Rewiring the anxious brain leverages the brain’s capacity for neuroplasticity to change its responses to anxiety. Anxiety is understood to involve the amygdala and cortex pathways. Techniques targeting the amygdala, such as exposure therapy, relaxation, exercise, and Havening, aim to modify emotional memories and threat responses through experience and direct neurological intervention. Techniques targeting the cortex, like cognitive restructuring and mindfulness, focus on changing anxious thoughts, interpretations, and awareness. Other approaches such as NLP, SFBT, Hypnotherapy, and Neurofeedback also contribute to this process by addressing subconscious factors, promoting solution-focused thinking, conditioning relaxation responses, or directly altering brainwave patterns. A Havening therapist is particularly integral to this process by facilitating amygdala depotentiation through techniques like Havening and guiding clients in self-practices such as CPR for the Amygdala, enabling effective and controlled healing of trauma and building resilience. The goal is to build new neural pathways that resist anxiety and allow individuals to live more fully according to their values.

Reasons for Professionals and Senior Management Seeking Private Anxiety Treatment

Many professional people and senior management seek anxiety treatment, often in private settings, due to the severe impact anxiety has on their careers, performance, and relationships. They may seek effective and tailored solutions beyond temporary symptom relief, favouring approaches that focus on performance, well-being, and client control. Stigma, embarrassment, and the need for privacy to address what can feel like a secret problem are significant motivators for choosing private treatment. They may also be looking for alternative approaches if previous attempts at managing anxiety, particularly through avoidance, have proven costly and ineffective.

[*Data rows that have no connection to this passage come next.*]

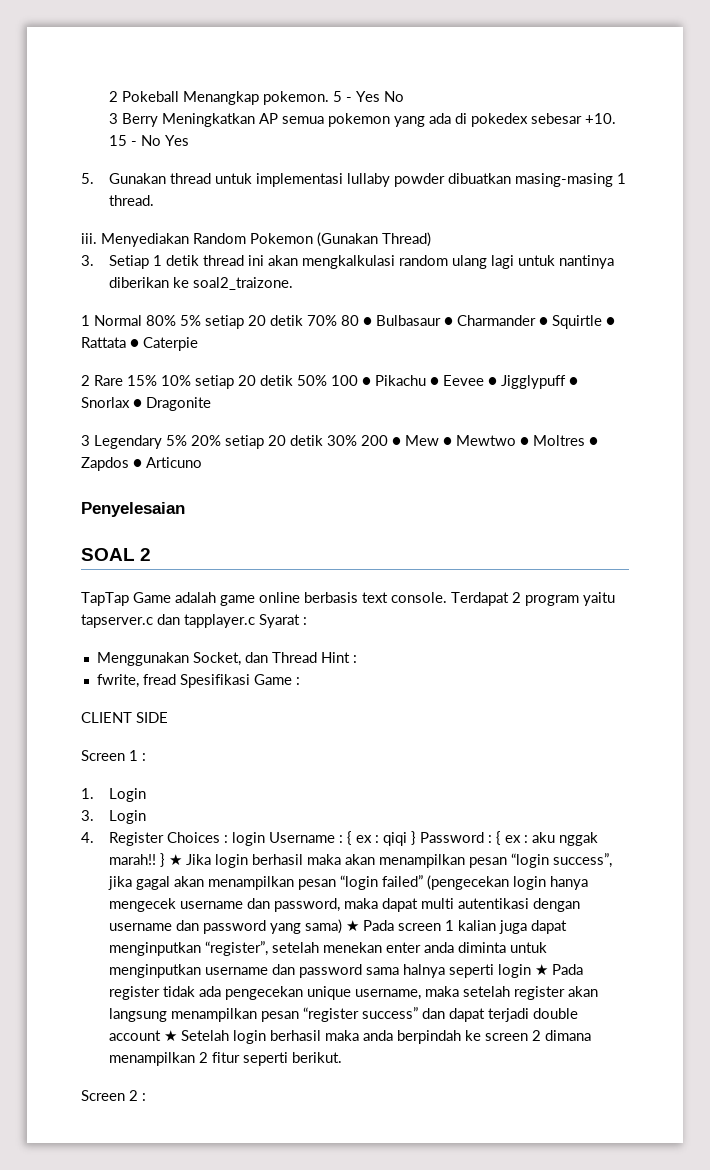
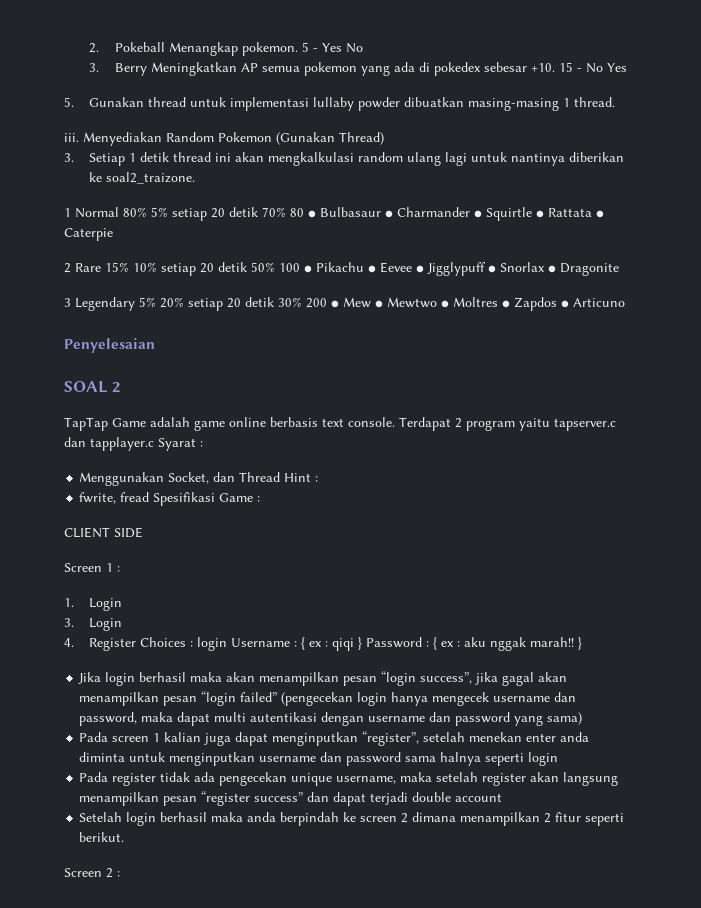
- 2 Pokeball Menangkap pokemon.
+ 2. Pokeball Menangkap pokemon.
- 3 Berry Meningkatkan AP semua pokemon yang ada di pokedex sebesar +10.
+ 3. Berry Meningkatkan AP semua pokemon yang ada di pokedex sebesar +10.
- aku nggak marah!! } ★ Jika login berhasil maka akan menampilkan pesan “login success”, jika gagal akan menampilkan pesan “login failed” (pengecekan login hanya mengecek username dan password, maka dapat multi autentikasi dengan username dan password yang sama) ★ Pada screen 1 kalian juga dapat menginputkan “register”, setelah menekan enter anda diminta untuk menginputkan username dan password sama halnya seperti login ★ Pada register tidak ada pengecekan unique username, maka setelah register akan langsung menampilkan pesan “register success” dan dapat terjadi double account ★ Setelah login berhasil maka anda berpindah ke screen 2 dimana menampilkan 2 fitur seperti berikut.
+ aku nggak marah!! }
+ Jika login berhasil maka akan menampilkan pesan “login success”, jika gagal akan menampilkan pesan “login failed” (pengecekan login hanya mengecek username dan password, maka dapat multi autentikasi dengan username dan password yang sama)
+ Pada screen 1 kalian juga dapat menginputkan “register”, setelah menekan enter anda diminta untuk menginputkan username dan password sama halnya seperti login
+ Pada register tidak ada pengecekan unique username, maka setelah register akan langsung menampilkan pesan “register success” dan dapat terjadi double account
+ Setelah login berhasil maka anda berpindah ke screen 2 dimana menampilkan 2 fitur seperti berikut.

An Exploration of Havening Techniques for Anxiety

Havening Techniques for anxiety are a psychosensory treatment using touch to generate delta waves in the brain, which is understood to depotentiate distress encoded in the amygdala. Practitioners guide clients through Havening Touch or Self-Havening, working with issues like panic attacks, phobias, stress, and trauma. A key benefit is the ability to work content-free, meaning clients do not need to verbally disclose details of distressing events. Havening acts as a valuable addition to existing therapeutic toolkits, potentially enhancing the effectiveness of other modalities. It is seen as surpassing traditional anxiety treatments in its described speed, efficacy, and gentleness, allowing clients to process difficult experiences without re-traumatisation. The real-time results and focus on underlying neurological processes are highlighted as particular strengths. While still gaining wider recognition, practitioners find it transforms their practise and provides a powerful self-care tool.

Coaching for Depression

This report has examined coaching for depression, drawing on principles and techniques found in various therapeutic modalities. Coaching-informed approaches differ from traditional therapy by focusing on solutions and positive emotions rather than problems, viewing the client as the expert rather than the therapist, and emphasising possibilities over impossibilities. Potential advantages include building confidence, fostering hope, and promoting action-oriented strategies. For clients, coaching can be preferable due to feeling more understood, empowered, and less blamed. Practitioners may benefit from a more collaborative role and the fulfillment of helping clients achieve lasting positive change. A critical element in coaching for depression is the constant monitoring of progress, often done through scaling questions, tracking goal achievement, and regular check-ins to identify what is better. Key techniques include using positive focus, finding exceptions, externalising problems, challenging negative thoughts, setting SMART goals, and promoting behavioral activation.